Léa a couru jusqu’à la porte avec son manteau de travers, les pieds en l’air, et m’a arrêté en pleine diagonale : « Papa, tu m’as dit 10 fois de finir mon pain! ». Théo, lui, bloquait la sortie avec un jouet en équilibre précaire sur la tête. J’ai regardé ma montre, puis mes enfants, et j’ai réalisé que j’étais en train de rater ce qui comptait vraiment. Ce jour-là, je me suis juré d’apprendre à marcher, pas à courir.
Quand le stress devient un mur entre les mots et les gestes
C’était le genre de journée où chaque minute comptait : la crèche à 8h15, les courses à faire en passant, et une réunion de travail à ne pas manquer. J’ai tenté de tout gérer avec des messages rapides, des listes de priorités et un ton de voix plus sec que d’habitude. Mais les enfants, eux, ne comprennent pas la priorité. Ce qu’ils savent, c’est que leurs mots et leurs gestes sont soit ignorés, soit réduits à des « Vas-y, on y va! » maladroits.
Je me souviens d’un moment où j’ai essayé de répondre à un message de Thomas en plein dîner de famille. J’écrivais : « Je me libère après, dis-lui que je vais gérer », tout en regardant Théo poser son pâtes dans mon bol. Ce n’était pas juste un bol de bouillon. C’était une question de présence. Quand j’ai relevé les yeux, mon fils me fixait avec ce regard qui dit : « Pourquoi tu parles à ton téléphone? Moi, je suis là. »

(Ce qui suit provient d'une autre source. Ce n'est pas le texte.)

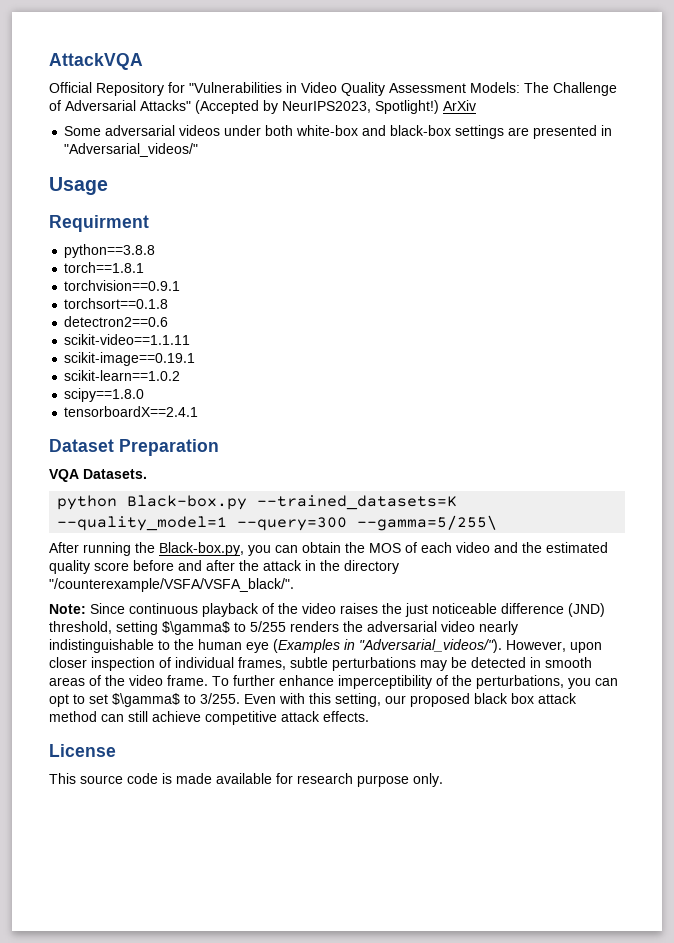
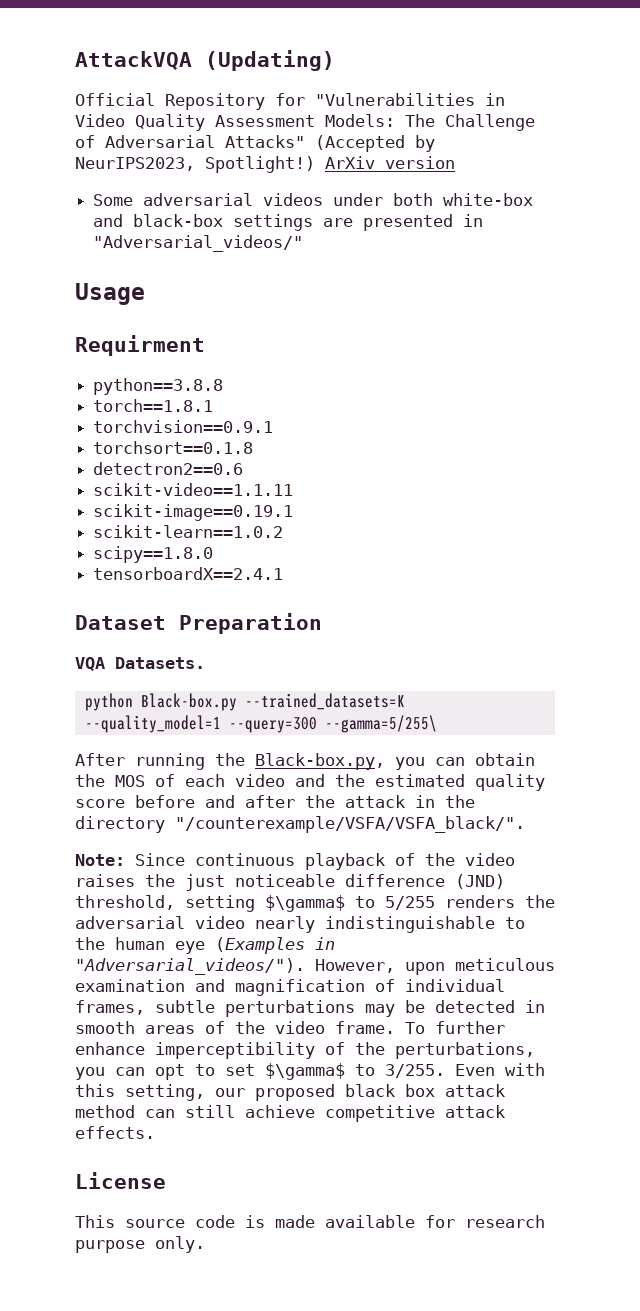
- AttackVQA
+ AttackVQA (Updating)
- ArXiv
+ ArXiv version
- However, upon closer inspection of individual frames, subtle perturbations may be detected in smooth areas of the video frame.
+ However, upon meticulous examination and magnification of individual frames, subtle perturbations may be detected in smooth areas of the video frame.

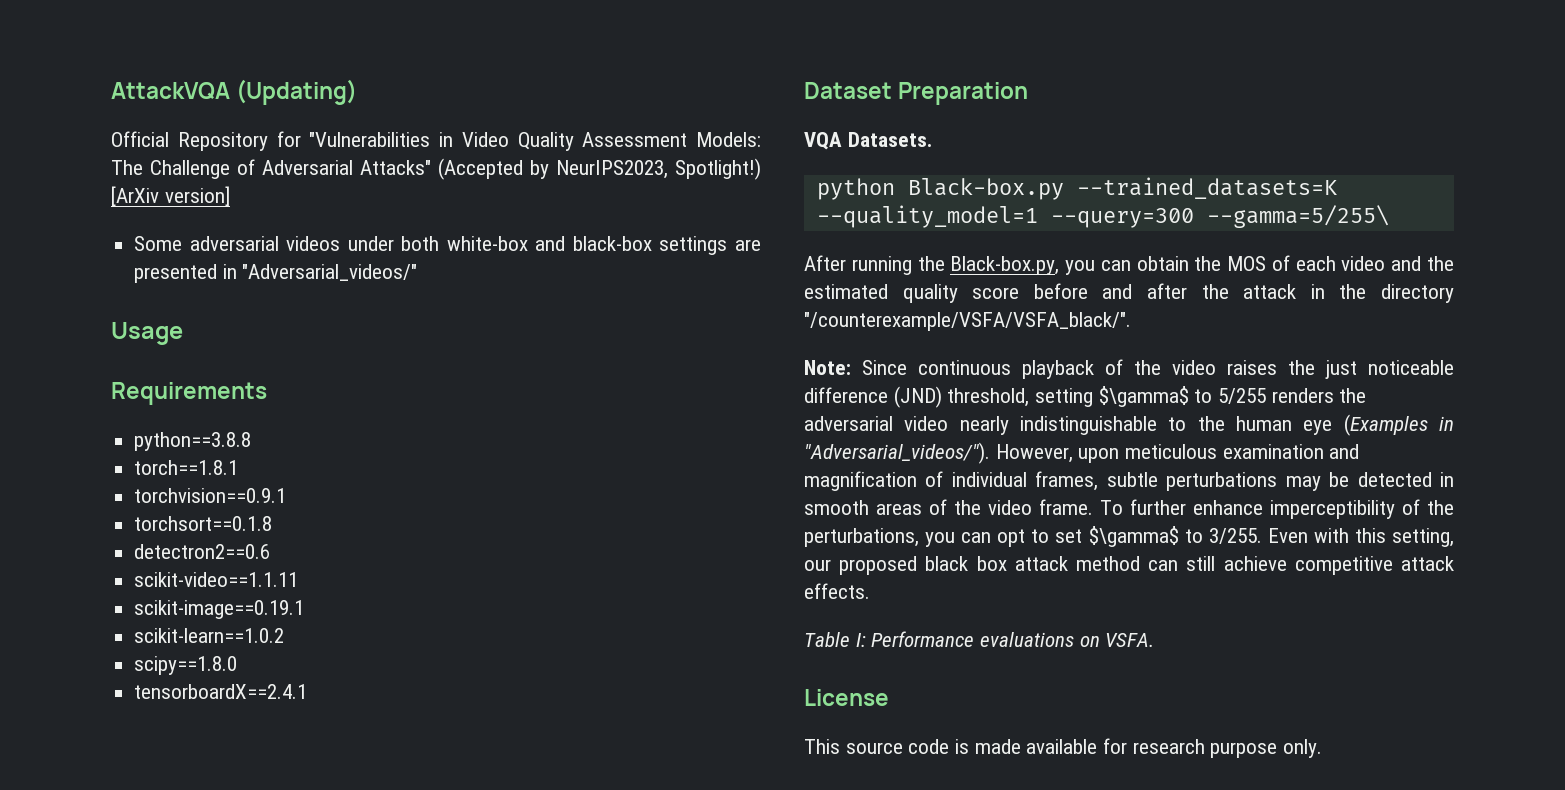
- ArXiv version
+ [ArXiv version]
- Requirment
+ Requirements
+ Table I: Performance evaluations on VSFA.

Marcher, pas courir : les premières étapes pour rééquilibrer
J’ai commencé par des ajustements microscopiques. Le premier : arrêter de vérifier mon téléphone avant de les câliner le matin. Plutôt que de répondre à un message de ma sœur à 7h30, je préférais écouter Léa détailler son rêve de la nuit. C’était un petit sacrifice, mais qui a rendu le dîner moins tendu.
Puis, j’ai appris à transformer les impatiences en rituels. Lors des sorties en cour arrière, par exemple, j’ai arrêté de compter les secondes avant de partir. Théo a découvert qu’il pouvait construire un château de sable « avec des défenses contre les dragons », et moi, j’ai découvert que l’urgence de rentrer à l’école disparaît quand on rit ensemble d’un chat dans les jambes.
Les leçons des enfants : les messages n’existent que si les câlins viennent en premier
Les enfants, c’est comme un code source : on croit le comprendre, mais chaque jour apporte une mise à jour. Ce que j’ai fini par comprendre, c’est que les mots, les promesses, les « je t’aime » sur des étiquettes de sacs à dos, tout cela ne tient que si le contact est réel. Léa, par exemple, est devenue experte pour détecter quand je suis « dans mon mode parent hyperproductif ». Son cri de ralliement? « Papa, tu as oublié mon sourire? ».
C’est à ce moment-là que j’ai réalisé que le fil invisible entre les messages et les câlins, c’est la vulnérabilité. Celle qui dit : « Je suis là, même si je suis en retard. » Celle qui permet à Théo de me demander, en pleine tempête de neige, de lui construire un chien en neige « qui ressemble à toi, mais avec un manteau plus joli ».
Conclusion : Et si tu t’arrêtais pour regarder le ciel avec eux?
Apprendre à marcher avec les étapes de mes enfants m’a appris quelque chose de profondément québécois : la patience n’est pas une vertu, c’est un art. Et comme tout art, il se perfectionne avec l’usage.
Alors, si tu te sens aussi débordé que moi, commence par un petit geste. Éteins ton téléphone quand tu leur racontes une histoire. Échange un câlin contre un message. Ou simplement, regarde le ciel avec eux, même si c’est pour rater un rendez-vous. Et dis-nous, dans les commentaires, comment tu as appris à ralentir sans perdre pied?